SUPPLIED INFORMATION –
:::
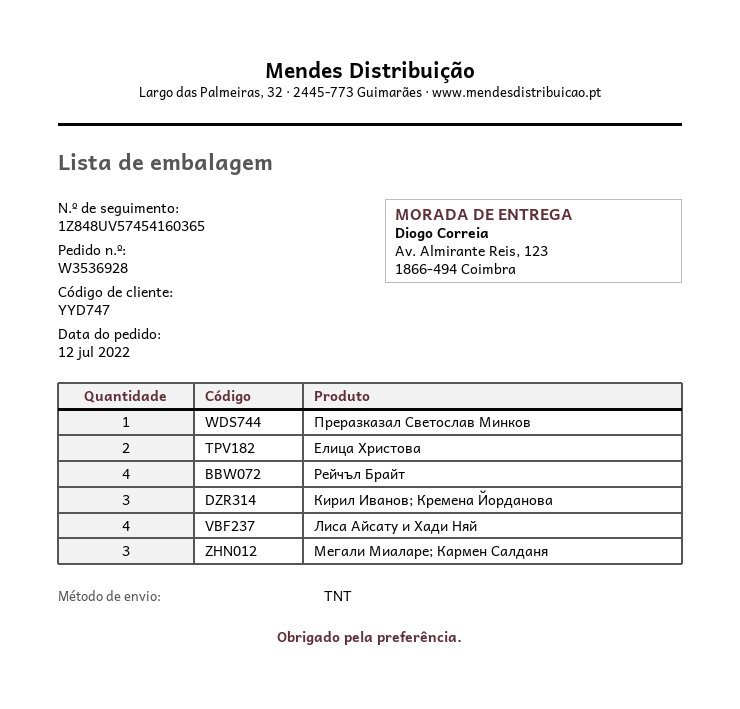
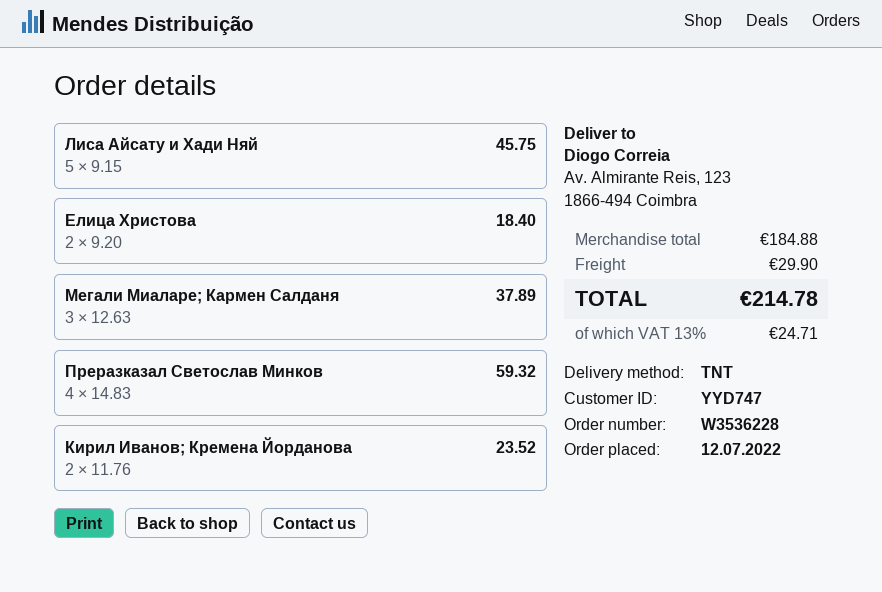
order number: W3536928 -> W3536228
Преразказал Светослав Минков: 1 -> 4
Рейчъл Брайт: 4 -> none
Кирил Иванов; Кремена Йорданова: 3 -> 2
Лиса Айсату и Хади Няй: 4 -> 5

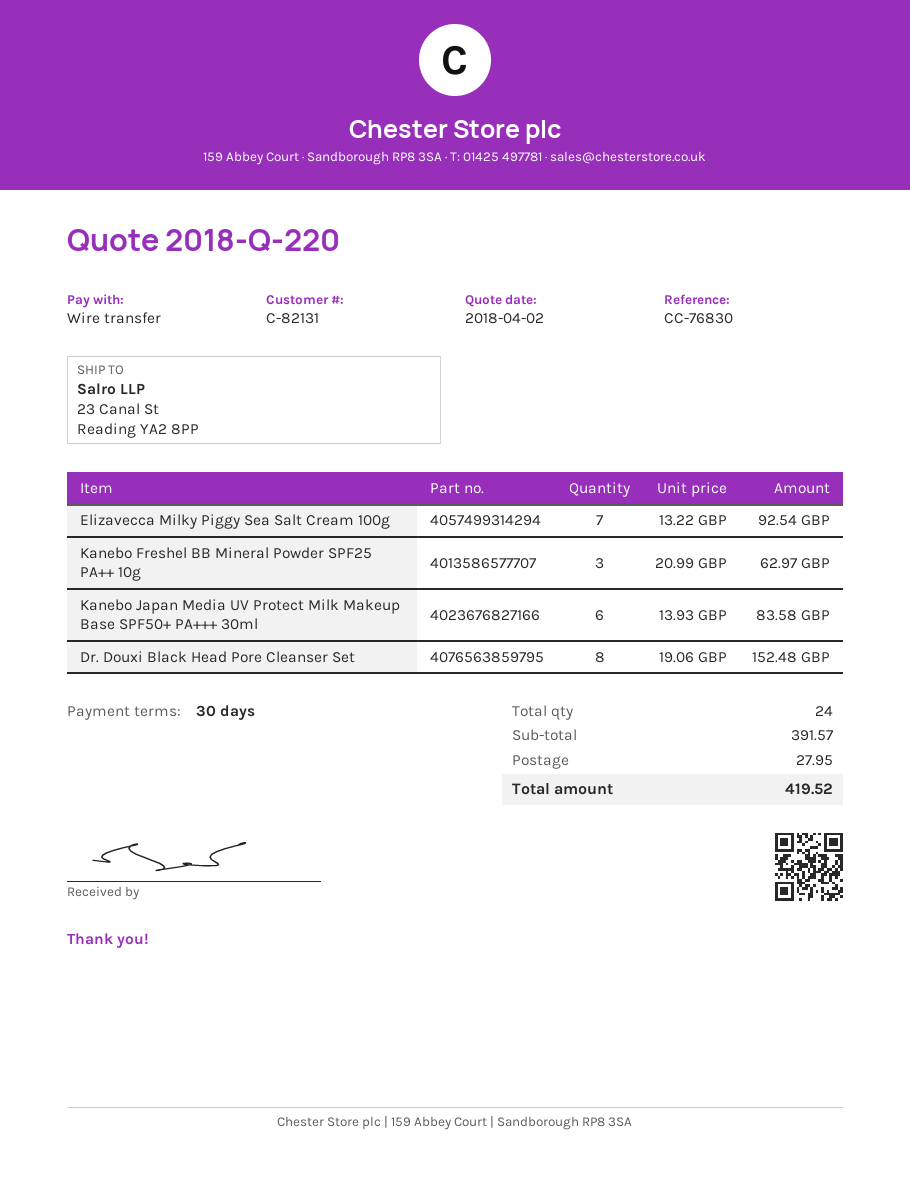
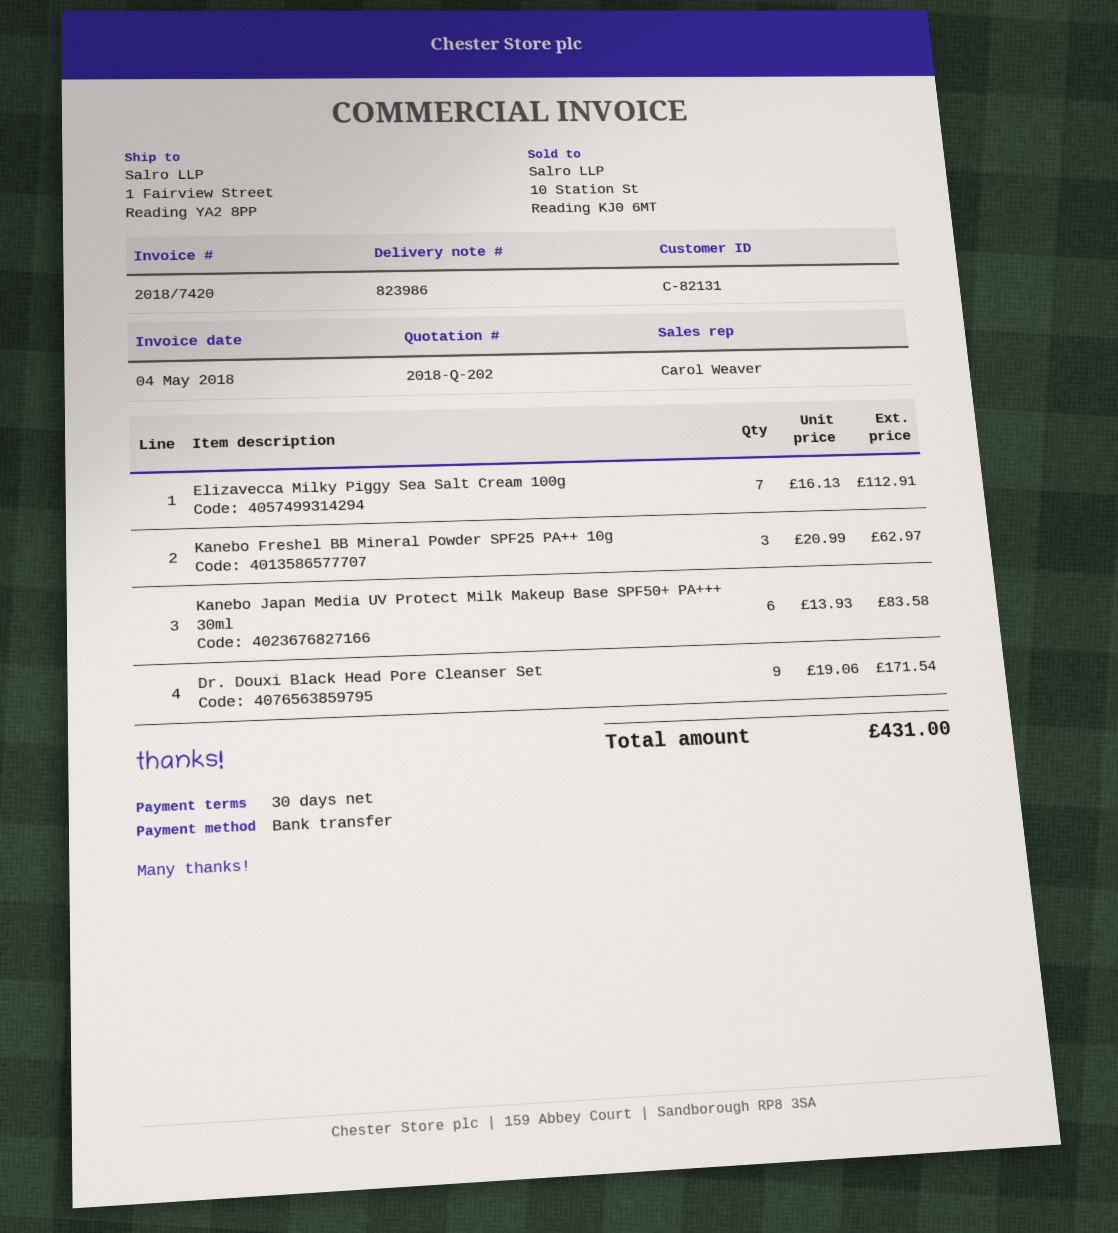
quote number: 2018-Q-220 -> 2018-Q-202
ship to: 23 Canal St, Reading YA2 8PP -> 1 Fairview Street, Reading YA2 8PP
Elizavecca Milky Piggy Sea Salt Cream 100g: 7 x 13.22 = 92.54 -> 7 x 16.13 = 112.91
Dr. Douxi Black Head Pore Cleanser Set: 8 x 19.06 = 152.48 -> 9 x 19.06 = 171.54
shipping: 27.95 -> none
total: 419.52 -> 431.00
:::
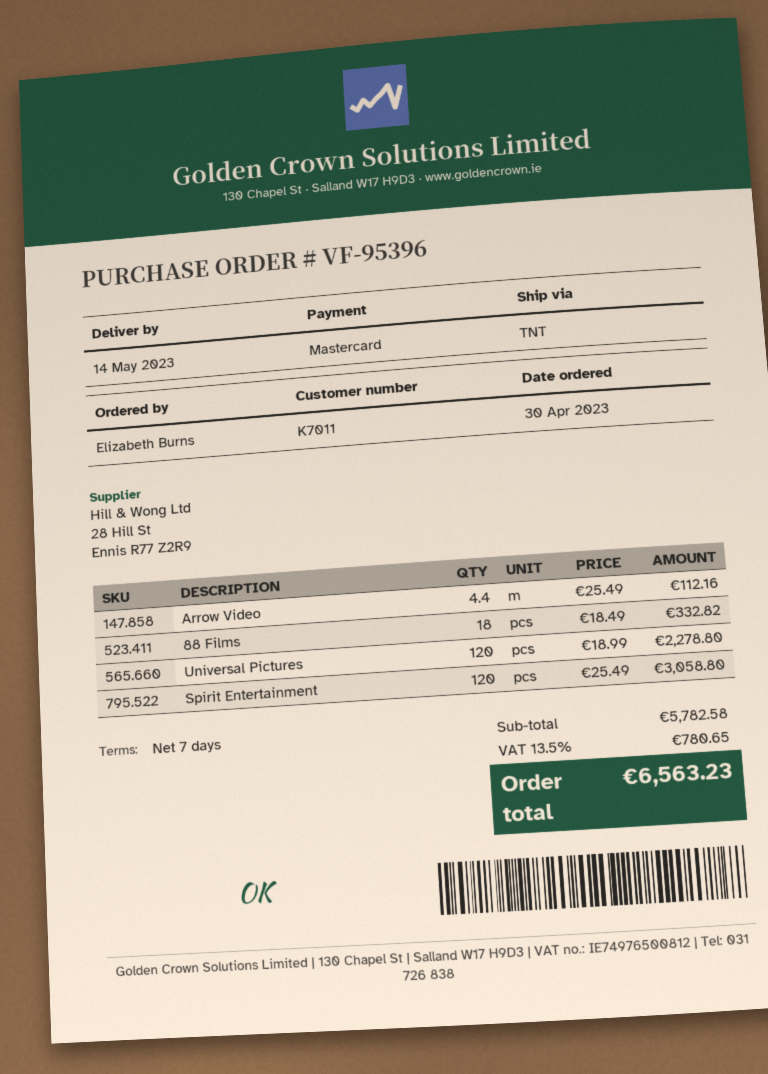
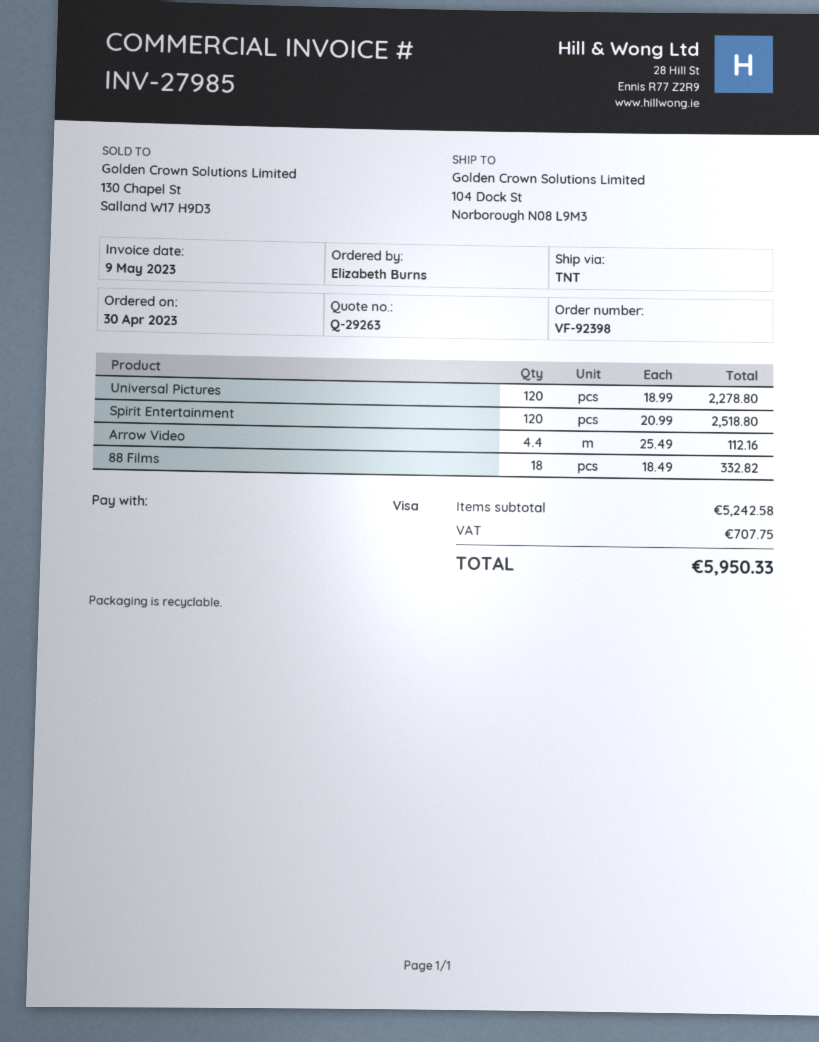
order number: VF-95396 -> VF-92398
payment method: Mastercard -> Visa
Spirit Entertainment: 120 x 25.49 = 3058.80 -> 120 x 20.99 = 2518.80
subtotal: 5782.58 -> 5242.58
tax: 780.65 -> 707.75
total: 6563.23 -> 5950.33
:::
EXERCISE DESCRIPTION –
Search the entries for "none" and copy each matching line.

ANSWER –
Рейчъл Брайт: 4 -> none
shipping: 27.95 -> none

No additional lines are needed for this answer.